When a communication is made between the two extreme points, the opposite electricities tend to annihilate each other; and if the fluid medium could be a substance incapable of decomposition, the equilibrium, there is every reason to believe, would be restored, and the motion of the electricity cease. But solution of muriate of soda being composed of two series of elements possessing opposite electrical energies, the oxygen and the acid are attracted by the zinc, and the hydrogen and the alkali by the copper. The {46} balance of power is momentary only; for solution of zinc is formed, and the hydrogen disengaged. The negative energy of the copper and the positive energy of the zinc are consequently again exerted, enfeebled only by the opposing energy of the soda in contact with the copper, and the process of electromotion continues, as long as the chemical changes are capable of being carried on.

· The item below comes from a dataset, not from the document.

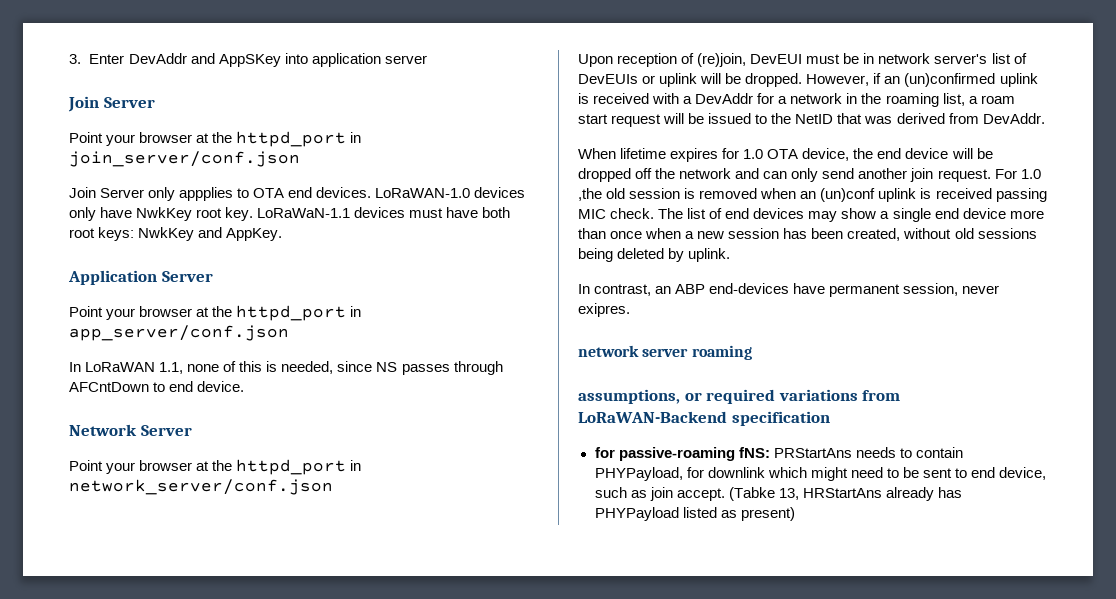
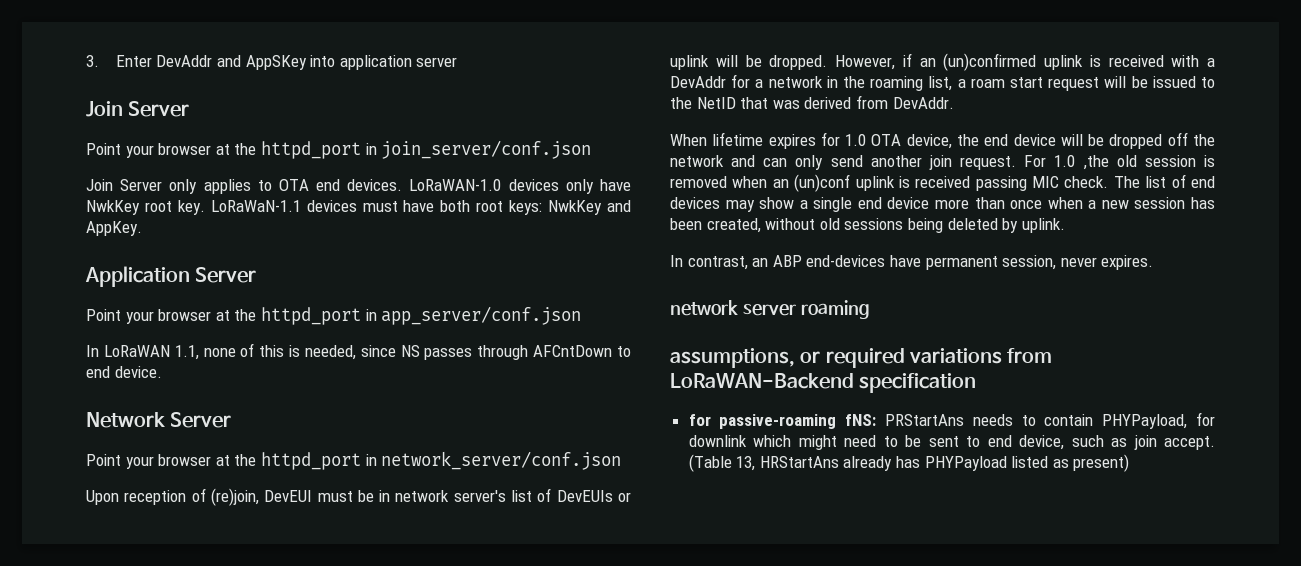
[179,187,234,201] appplies -> [203,179,251,194] applies
[578,303,630,317] exipres. -> [1101,255,1154,270] expires.
[728,487,775,501] (Tabke -> [688,454,732,472] (Table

This theory in some measure reconciles the hypothetical principles of the action of the pile adopted by its illustrious inventor, with the opinions concerning the chemical origin of Galvanism, supported by the greater number of the British philosophers, and it is confirmed and strengthened by many facts and experiments.

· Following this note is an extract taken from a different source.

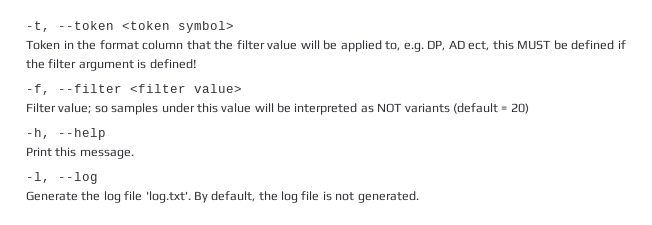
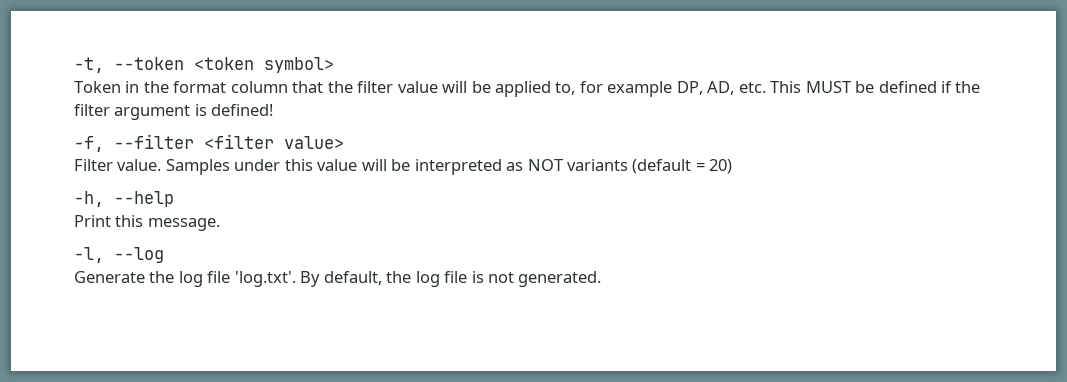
[403,40,514,52] e.g. DP, AD ect, this -> [579,81,802,97] for example DP, AD, etc. This
[58,103,159,115] value; so samples -> [117,159,230,175] value. Samples

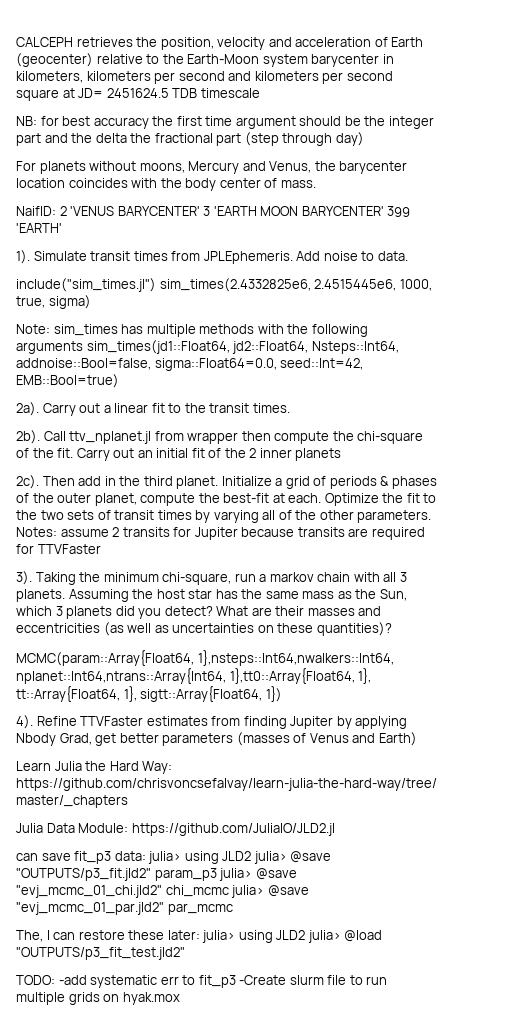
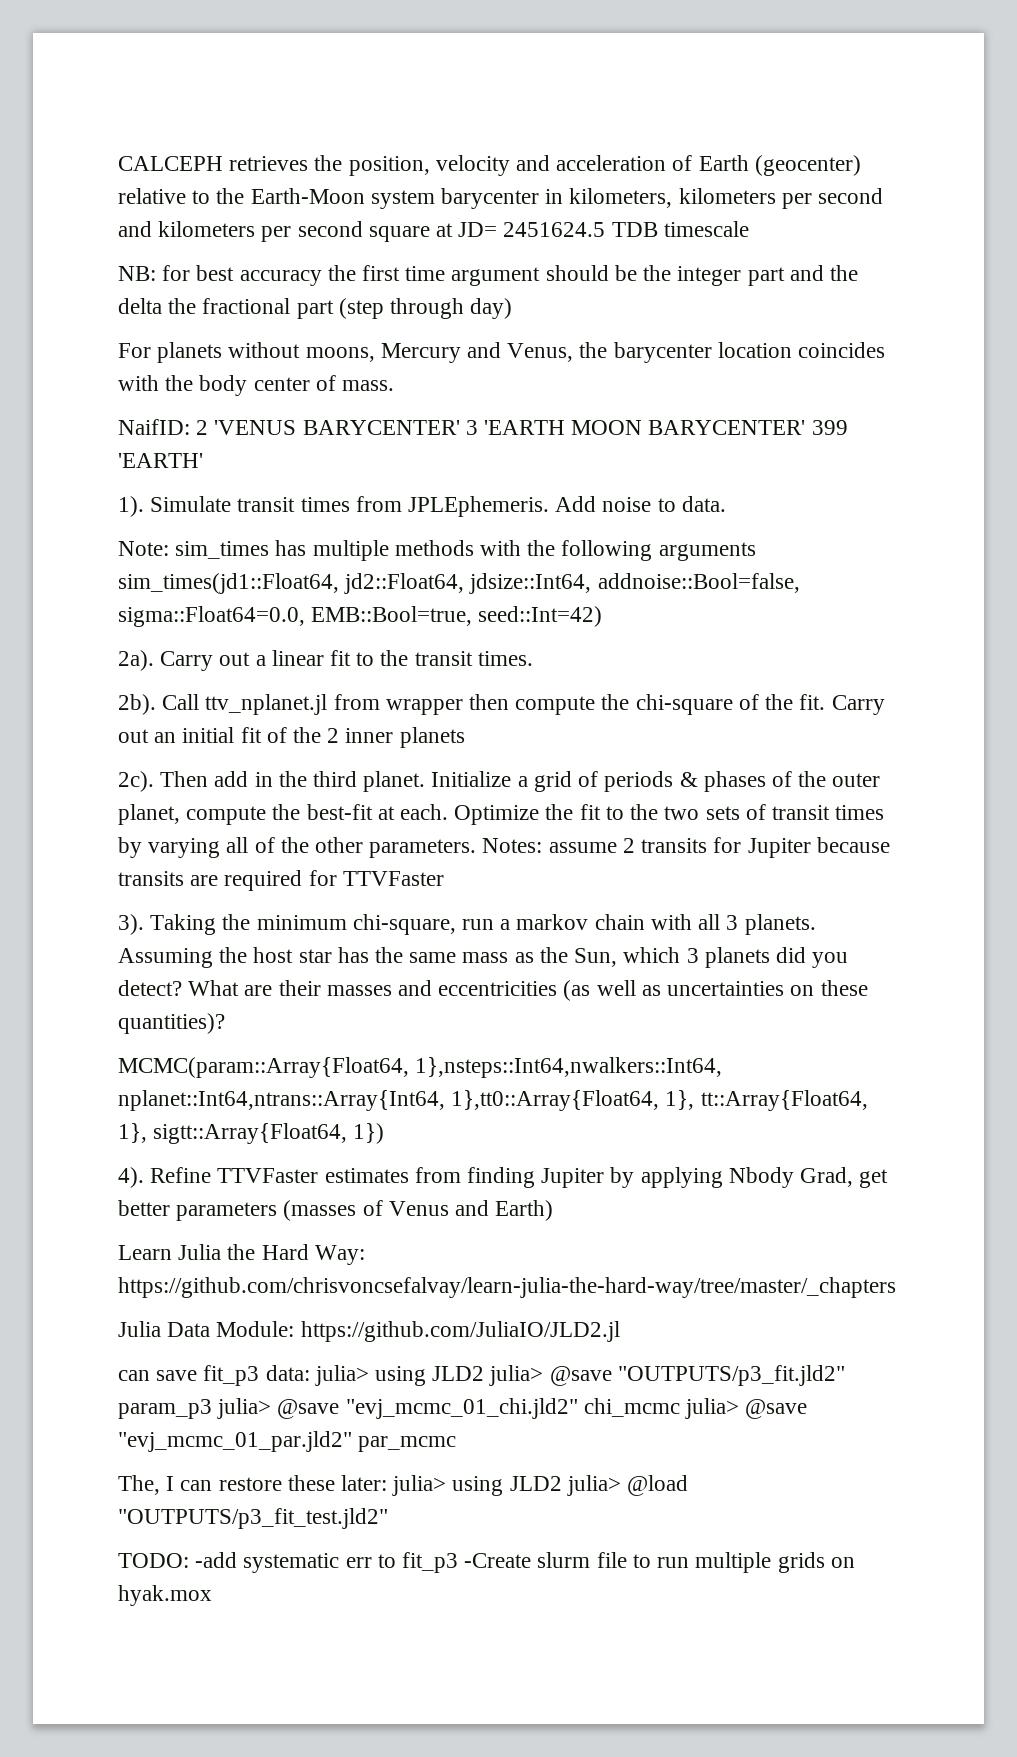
[16,278,432,292] [16,295,91,309] // include("sim_times.jl") sim_times(2.4332825e6, 2.4515445e6, 1000, true, sigma) -> (726, 504) none
[311,341,399,354] Nsteps::Int64, -> [469,573,592,594] jdsize::Int64,
[280,358,364,370] [16,374,119,388] seed::Int=42, EMB::Bool=true) -> [311,606,603,627] EMB::Bool=true, seed::Int=42)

Thus the Voltaic pile of 20 pairs of plates of copper and zinc exhibits no permanent electromotive power when the connecting fluid is water free from air;20 for this substance does not readily undergo chemical change, and the equilibrium seems to be capable of being permanently restored through it. Concentrated sulphuric acid, which is a much more perfect conductor, is equally inefficient, for it has little action upon zinc, and is itself decomposed only by a very strong power. Piles, containing as their fluid element either pure water or sulphuric acid, will undoubtedly give single shocks, and this effect is connected with the restoration of the equilibrium disturbed by the energies of the metals; but when their extreme plates are connected there is no exhibition, as in usual cases of electromotion. Water containing loosely combined oxygen is more efficient than water containing common air, as it enables {47} oxide of zinc to be formed more rapidly, and in larger quantities. Neutrosaline solutions which are at first very active, lose their energy in proportion as their acid arranges itself on the side of the zinc, and their alkali on that of the copper; and I have found the powers of a combination nearly destroyed from this cause very much revived, merely by agitating the fluids in the cells and mixing their parts together. Diluted acids, which are themselves easily decomposed or which assist the decomposition of water, are above all other substances powerful; for they dissolve the zinc, and furnish only a gaseous product to the negative surface, which is immediately disengaged.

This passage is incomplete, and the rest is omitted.